Things like testosterone/steroids and adrenaline can also cause the body to recruit more fibres per contraction.

On the flip side, we can probably recruit more fibres in our quads/hamstrings than a chimp, as we use these limbs when moving 95% of the time, as opposed to a chimp who will use their arms far more than us.

And there we go. Thanks for the wake-up call.

I was focusing on explaining how it would work mechanically, just assuming it was true physiologically since I’d heard it so often.

Yes, exactly, and likely more. We’ve had threads on this several times before. (Though not sure about the percent that “it is said.” Part of what enables the gymnast’s feat, for example, is not using all the muscle at once and having some motor units go off duty as they fatigue and less used units come on replacing them seamlessly and evenly.)

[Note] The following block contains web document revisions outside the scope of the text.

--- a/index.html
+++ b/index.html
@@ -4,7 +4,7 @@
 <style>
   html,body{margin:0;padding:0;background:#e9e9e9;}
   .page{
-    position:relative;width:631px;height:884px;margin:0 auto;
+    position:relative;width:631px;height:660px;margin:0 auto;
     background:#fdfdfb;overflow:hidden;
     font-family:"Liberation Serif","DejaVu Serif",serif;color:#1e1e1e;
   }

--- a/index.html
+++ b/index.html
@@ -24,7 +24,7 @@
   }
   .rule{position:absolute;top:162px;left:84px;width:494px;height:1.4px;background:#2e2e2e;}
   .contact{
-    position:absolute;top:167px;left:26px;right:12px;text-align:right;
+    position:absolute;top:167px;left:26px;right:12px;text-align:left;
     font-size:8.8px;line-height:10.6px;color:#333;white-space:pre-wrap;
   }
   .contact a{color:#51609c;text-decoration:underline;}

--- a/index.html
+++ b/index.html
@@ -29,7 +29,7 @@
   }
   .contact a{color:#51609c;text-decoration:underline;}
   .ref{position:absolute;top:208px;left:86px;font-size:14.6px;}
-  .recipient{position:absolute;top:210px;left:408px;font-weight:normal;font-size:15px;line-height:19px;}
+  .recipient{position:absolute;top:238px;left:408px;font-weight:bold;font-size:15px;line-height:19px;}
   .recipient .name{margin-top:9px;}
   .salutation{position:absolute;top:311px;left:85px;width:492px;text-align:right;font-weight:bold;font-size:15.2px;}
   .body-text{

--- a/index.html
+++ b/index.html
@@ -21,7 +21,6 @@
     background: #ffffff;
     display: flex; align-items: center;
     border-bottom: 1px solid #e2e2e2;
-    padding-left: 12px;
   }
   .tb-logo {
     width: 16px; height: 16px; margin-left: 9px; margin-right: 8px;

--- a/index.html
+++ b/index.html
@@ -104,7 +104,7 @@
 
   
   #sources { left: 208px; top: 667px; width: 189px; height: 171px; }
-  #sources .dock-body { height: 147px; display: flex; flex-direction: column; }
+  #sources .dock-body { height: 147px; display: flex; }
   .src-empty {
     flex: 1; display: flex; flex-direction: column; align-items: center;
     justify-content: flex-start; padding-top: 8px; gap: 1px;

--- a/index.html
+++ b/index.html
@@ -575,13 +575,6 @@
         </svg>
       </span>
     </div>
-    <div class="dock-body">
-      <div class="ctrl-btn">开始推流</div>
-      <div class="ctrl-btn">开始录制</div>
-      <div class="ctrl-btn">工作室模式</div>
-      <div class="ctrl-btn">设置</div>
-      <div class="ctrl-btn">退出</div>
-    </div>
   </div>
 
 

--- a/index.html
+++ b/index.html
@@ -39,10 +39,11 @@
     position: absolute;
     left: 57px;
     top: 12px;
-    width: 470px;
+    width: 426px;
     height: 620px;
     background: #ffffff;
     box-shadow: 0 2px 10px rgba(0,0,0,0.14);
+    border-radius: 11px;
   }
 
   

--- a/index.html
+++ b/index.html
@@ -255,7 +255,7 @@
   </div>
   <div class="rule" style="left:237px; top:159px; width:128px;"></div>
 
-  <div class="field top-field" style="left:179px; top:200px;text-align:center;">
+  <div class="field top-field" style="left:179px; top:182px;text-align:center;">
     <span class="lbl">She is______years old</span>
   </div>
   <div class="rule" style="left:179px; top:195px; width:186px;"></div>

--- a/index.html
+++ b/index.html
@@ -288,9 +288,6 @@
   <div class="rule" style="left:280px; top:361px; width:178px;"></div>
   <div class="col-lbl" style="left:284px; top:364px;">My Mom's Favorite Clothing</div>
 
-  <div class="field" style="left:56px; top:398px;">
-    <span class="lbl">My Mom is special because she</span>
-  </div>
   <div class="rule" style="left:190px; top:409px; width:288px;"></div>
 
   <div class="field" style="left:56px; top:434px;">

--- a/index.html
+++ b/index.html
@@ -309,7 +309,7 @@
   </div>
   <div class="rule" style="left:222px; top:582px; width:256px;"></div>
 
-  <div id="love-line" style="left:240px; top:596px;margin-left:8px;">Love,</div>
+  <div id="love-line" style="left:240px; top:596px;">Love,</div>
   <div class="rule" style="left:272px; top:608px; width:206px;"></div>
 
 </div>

Human arm muscles are evolved for graded responses, i.e. greater control, and speed over power. Many smaller motor units that can learn many patterns of firing. Comes in handy with say throwing a spear and chipping a flint and more complex tasks.

Chimpanzees indeed have fewer much larger motor units controlled by fewer motor neurons, and fire much more muscle mass all at the same time. Adapted to do great at one armed pull-ups. Not throwing a well aimed spear quickly. Not at mastering complex pattern of movement.

Also much more of their body muscle mass is upper body and the fibers are longer and more densely packed.

But that was still a very good explanation of how class 3 levers work!

Thanks guitario and DSeid for all that additional clarification. I’ve searched quite a bit online and your posts do help a lot.